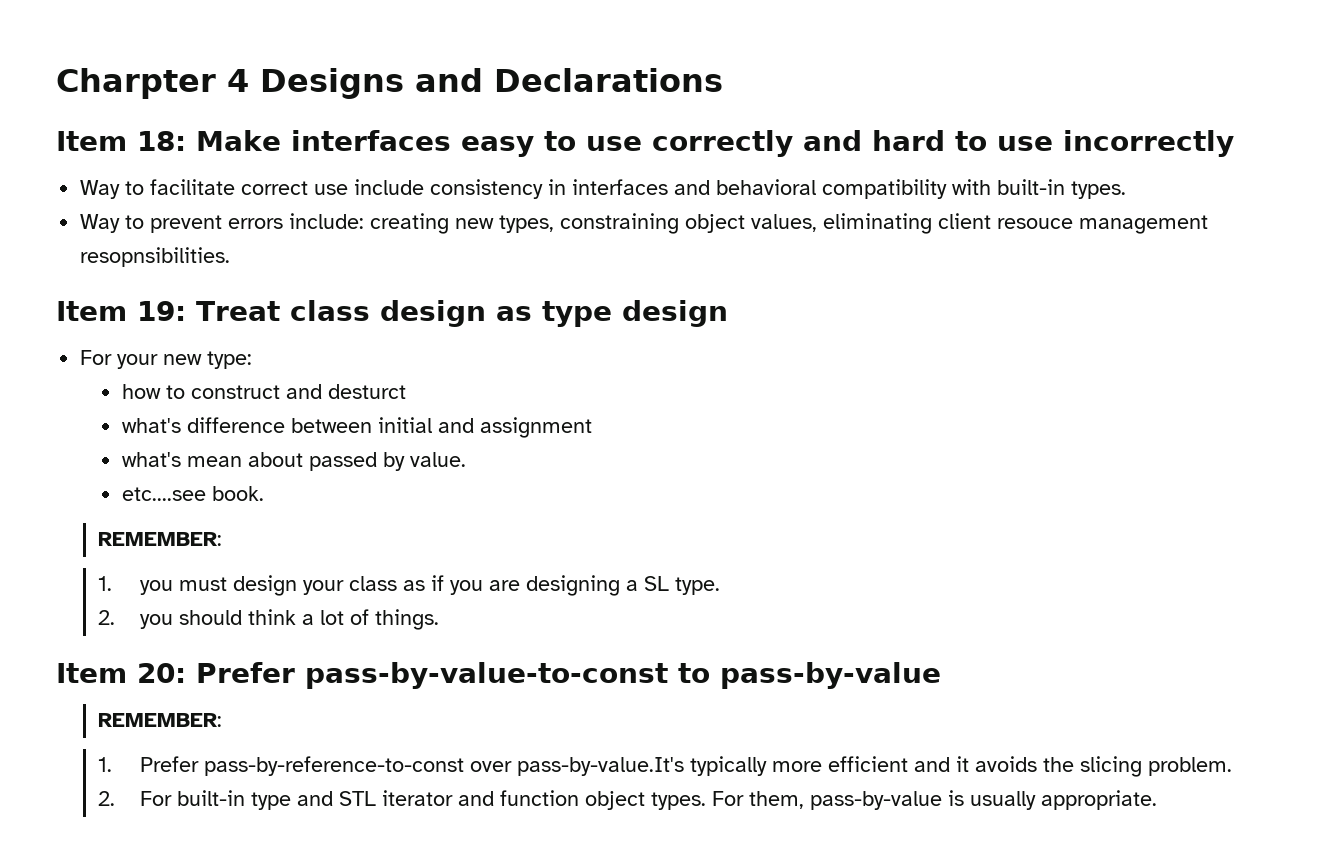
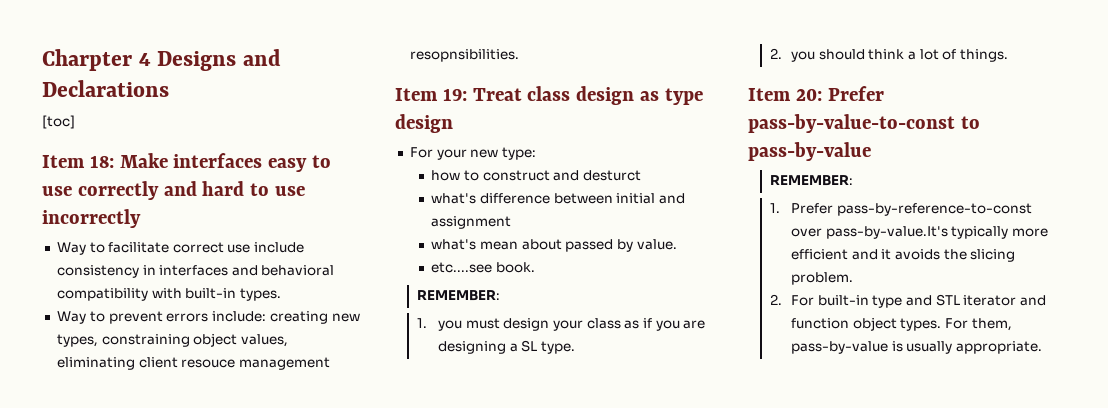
(723, 80) none -> [42,115,75,129] // [toc]

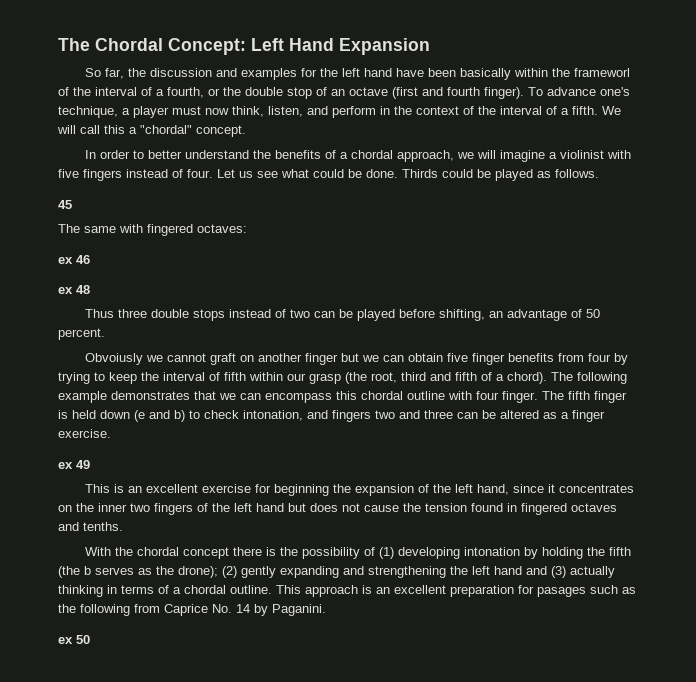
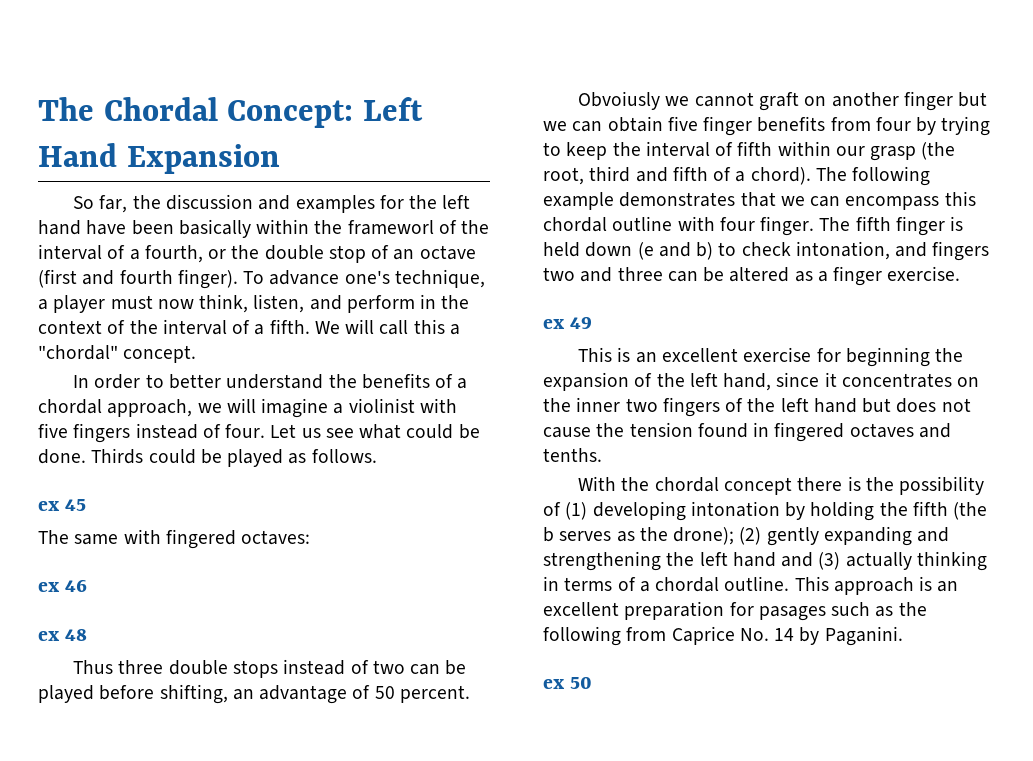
(599, 173) none -> [38,501,60,511] ex

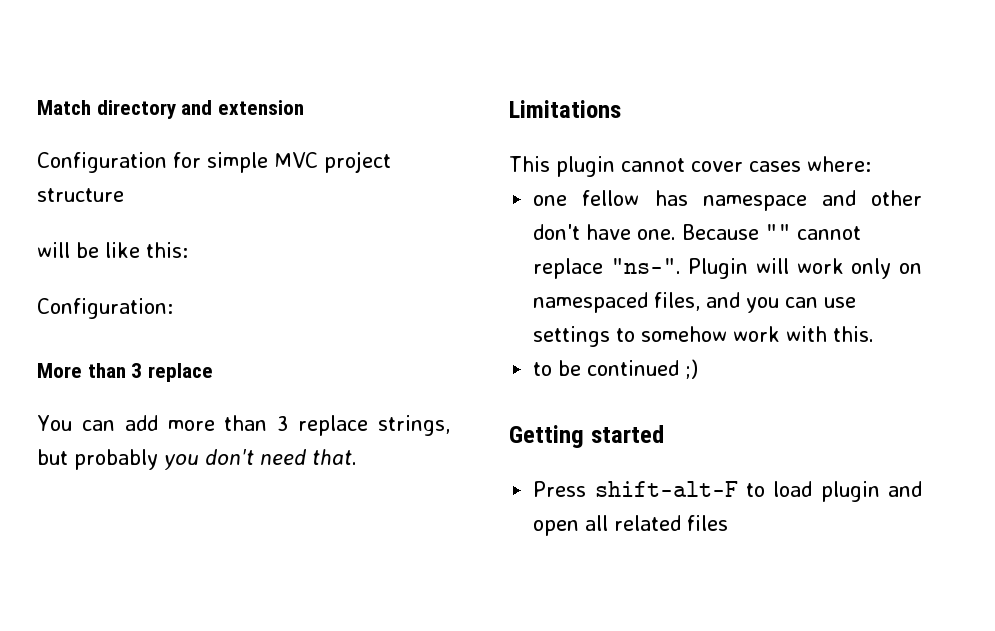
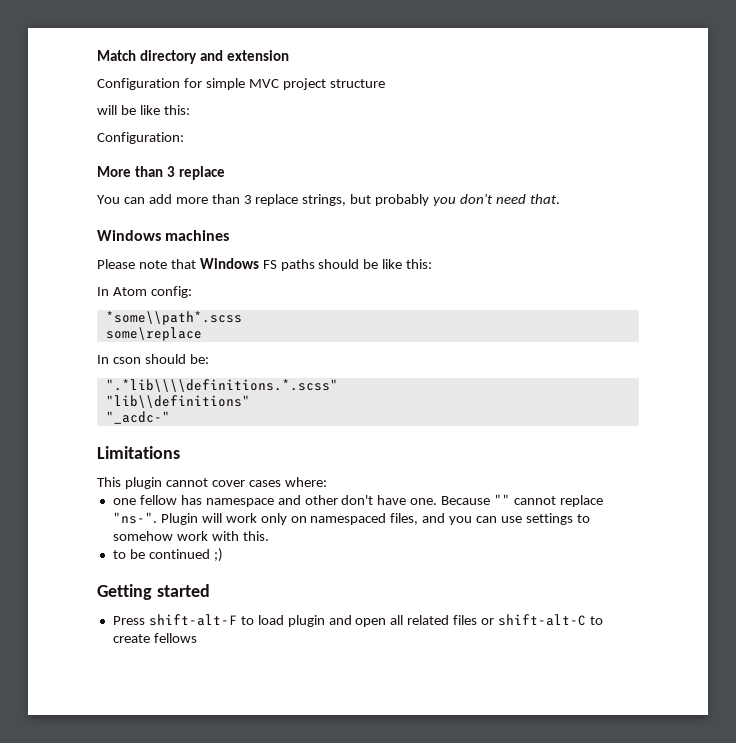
(357, 457) none -> [97,230,230,241] [97,258,433,271] [97,286,192,298] [105,311,242,325] [105,327,202,341] [97,354,209,364] [105,379,338,392] [105,395,250,408] [105,411,170,424] // Windows machines // Please note that Windows FS paths should be like this: // In Atom config: // *some\\path*.scss // some\replace // In cson should be: // ".*lib\\\\definitions.*.scss" // "lib\\definitions" // "_acdc-"
(729, 523) none -> [481,614,603,626] [112,633,197,643] or shift-alt-C to create fellows

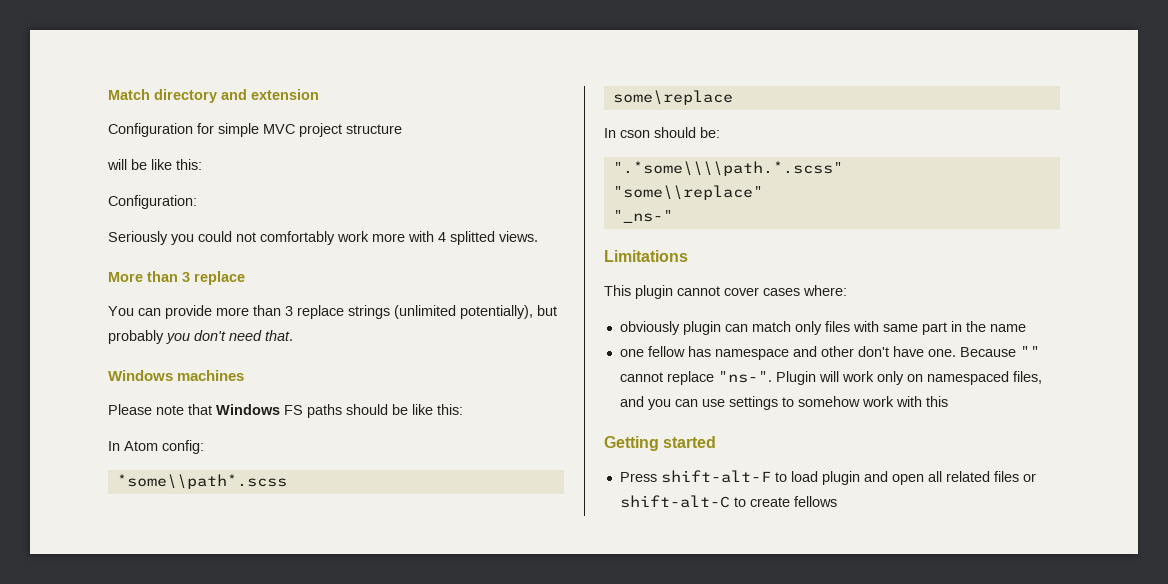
(184, 138) none -> [108,231,538,245] // Seriously you could not comfortably work more with 4 splitted views.
[148,194,172,204] add -> [165,305,212,319] provide
[302,194,347,206] strings, -> [348,305,533,319] strings (unlimited potentially),
[105,379,338,392] [105,395,250,408] [105,411,170,424] ".*lib\\\\definitions.*.scss" // "lib\\definitions" // "_acdc-" -> [612,161,843,176] [612,185,763,200] [612,210,673,223] ".*some\\\\path.*.scss" // "some\\replace" // "_ns-"
(327, 482) none -> [619,321,1026,335] // obviously plugin can match only files with same part in the name
[242,531,269,541] [112,548,223,562] this. // to be continued ;) -> [925,396,948,407] this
============================================================
The task: All records above are to be repeated exactly, with the images left out.

Output of the exercise:
(723, 80) none -> [42,115,75,129] // [toc]

(599, 173) none -> [38,501,60,511] ex

(357, 457) none -> [97,230,230,241] [97,258,433,271] [97,286,192,298] [105,311,242,325] [105,327,202,341] [97,354,209,364] [105,379,338,392] [105,395,250,408] [105,411,170,424] // Windows machines // Please note that Windows FS paths should be like this: // In Atom config: // *some\\path*.scss // some\replace // In cson should be: // ".*lib\\\\definitions.*.scss" // "lib\\definitions" // "_acdc-"
(729, 523) none -> [481,614,603,626] [112,633,197,643] or shift-alt-C to create fellows

(184, 138) none -> [108,231,538,245] // Seriously you could not comfortably work more with 4 splitted views.
[148,194,172,204] add -> [165,305,212,319] provide
[302,194,347,206] strings, -> [348,305,533,319] strings (unlimited potentially),
[105,379,338,392] [105,395,250,408] [105,411,170,424] ".*lib\\\\definitions.*.scss" // "lib\\definitions" // "_acdc-" -> [612,161,843,176] [612,185,763,200] [612,210,673,223] ".*some\\\\path.*.scss" // "some\\replace" // "_ns-"
(327, 482) none -> [619,321,1026,335] // obviously plugin can match only files with same part in the name
[242,531,269,541] [112,548,223,562] this. // to be continued ;) -> [925,396,948,407] this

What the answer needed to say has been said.